For computer scientist and science fiction author, Vernor Vinge, the core of the Singularity would be “the creation of greater-than-human intelligence” [More, M. & Vita-More, N (2013): 366] at which point all human rules will be thrown away in the face of an “exponential runaway beyond any hope of control” [More, M. & Vita-More, N (2013): 366]. After Singularity, Vinge and Kurzweil both proclaim, we’ll wake up in a radically new Post-human era.

I have several philosophical, logical, ethical, historical and futurological problems with the concept of the Singularity (which I will explore in future blogs) but today I simply want to adopt a common-sense approach. I want to ask 10 questions about machine intelligence. Readers can then answer each one as they see fit. The idea is to highlight the nature of machine intelligence compared to human consciousness.

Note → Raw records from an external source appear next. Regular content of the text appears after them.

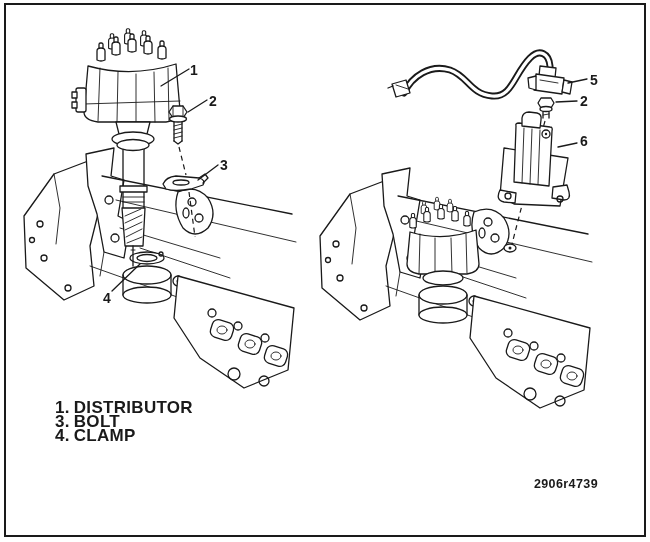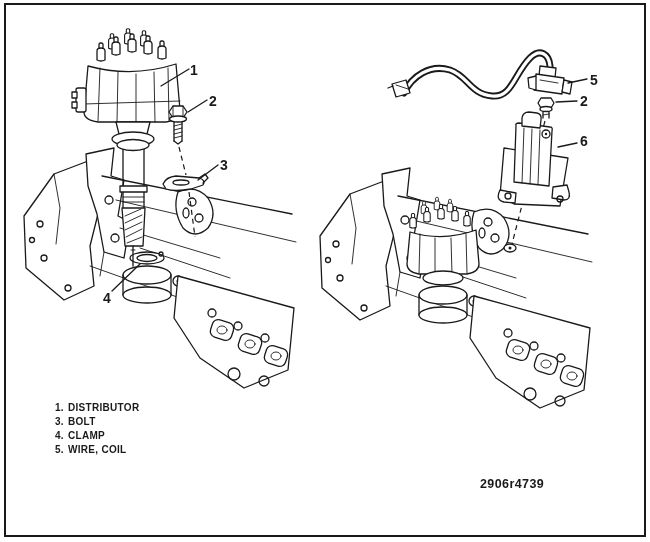--- a/index.html
+++ b/index.html
@@ -24,28 +24,28 @@
   svg.diagram *{vector-effect:none;}
   .ln{stroke:var(--line);fill:none;stroke-width:1.3;stroke-linejoin:round;stroke-linecap:round;}
   .lnf{stroke:var(--line);fill:#fff;stroke-width:1.3;stroke-linejoin:round;}
   .thin{stroke:var(--line);fill:none;stroke-width:0.9;stroke-linejoin:round;stroke-linecap:round;}
   .dash{stroke:var(--line);fill:none;stroke-width:1.2;stroke-dasharray:5 4;}
   .dot{fill:var(--line);stroke:none;}
   .callout{font:bold 14px "Liberation Sans", sans-serif;fill:var(--line);text-anchor:middle;}
   .legend{
     position:absolute;left:55px;top:401px;
     color:var(--line);
-    font-size:10px;font-weight:bold;letter-spacing:0.3px;
+    font-size:17px;font-weight:bold;letter-spacing:0.3px;
     line-height:14px;white-space:nowrap;
   }
   .legend-row span{display:inline;}
   .legend-num{margin-right:4px;}
   .part-number{
     position:absolute;left:480px;top:477px;width:118px;
-    text-align:left;
+    text-align:right;
     color:var(--line);
     font-size:12.5px;font-weight:bold;letter-spacing:0.4px;
   }
 </style>
 </head>
 <body>
 
 <div class="page">
   <div class="frame"></div>
 
@@ -245,17 +245,16 @@
         <path d="M558,147 L577,143" class="ln"></path>
         <text x="584" y="146" class="callout">6</text>
       </g>
     </g>
   </svg>
 
   <div class="legend">
     <div class="legend-row"><span class="legend-num">1.</span><span>DISTRIBUTOR</span></div>
     <div class="legend-row"><span class="legend-num">3.</span><span>BOLT</span></div>
     <div class="legend-row"><span class="legend-num">4.</span><span>CLAMP</span></div>
-    <div class="legend-row"><span class="legend-num">5.</span><span>WIRE, COIL</span></div>
   </div>
 
   <div class="part-number">2906r4739</div>
 </div>
 
 </body></html>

While information technology has already attained unbelievable and revolutionary utility in today’s world, human intelligence, in my view, is far superior in virtually every facet to the intelligence within computer systems except for the processing, aggregating, calculating, storing and distribution of data at blindingly fast speeds. There have been several decades of worldwide research and development in the field of computers and so it is fair game to dig deep, at this juncture, as to the kind of intelligence which has actually been produced by computers in practice.

Here they are, then, ten questions to ask any man-made machine:

  1. Has machine intelligence ever independently produced an original idea, theory, philosophy or discovered any new principle or law of existence? This question concerns the capacity for sustained, original, creative thought.
  2. Has machine intelligence ever produced a unique, non-programmed story or created any imaginative literary work? This question relates to the power of imagination.
  3.  Has a computer ever spontaneously said “I love you” and meant it? Q3 is about personal, real-time communication.
  4. Has a computer ever said “I’m sorry” and meant it? This question relates to empathy, the skills of listening and emotional intelligence in general.
  5. Has machine intelligence ever invented or coined a new word or term? Q5 concerns original linguistic talent.
  6. Has machine intelligence ever made an independent, non-programmed decision about how to act based on conscience? This question is about ethics and a sense of justice.
  7.  Has a machine ever come up with a solution to a tricky social problem, solved a crime or adjudicated in a complex legal dispute? Q7 relates to the powers of deductive reasoning and lateral thinking.
  8. Has technology itself ever invented new technology, that is, have machines ever produced new types of machine no human had previously thought of? This question touches on the ability to be truly inventive.
  9. Has a machine ever had a religious or spiritual experience, an epiphany or eureka moment, said a non-programmed prayer, exercised faith or known awe and wonder? Q9 is about human spirituality.
  10. Has a machine ever made a spontaneously, personally motivated, non-programmed exchange with another being, whether some form of trade or extended social interaction? This question relates to the ability to engage in complex social, economic and political activity as a social being.

Aside from investigating the many technical and philosophical questions relating to the evolving interface between human and machine intelligence, these ten common-sense questions show it would be well-nigh impossible to mimic human consciousness and intelligence, let alone recreate, upload and surpass it, as proposed by Kurzweil.

Besides, do we really want to hand over control of civilization and human destiny to machinery?

Don’t we want to use, rather than become, technology?

Note: please feel free to send answers to any of these “ten questions to ask machines” to michael@futurology.co.za.

Codebreaking our future

Acknowledgments

Kurzweil, R. 2005. The Singularity is Near – when humans transcend biology. London:Duckworth.

More, M. & Vita-More, N, ed. 2013. The Transhumanist Reader. Chichester: Wiley-Blackwell.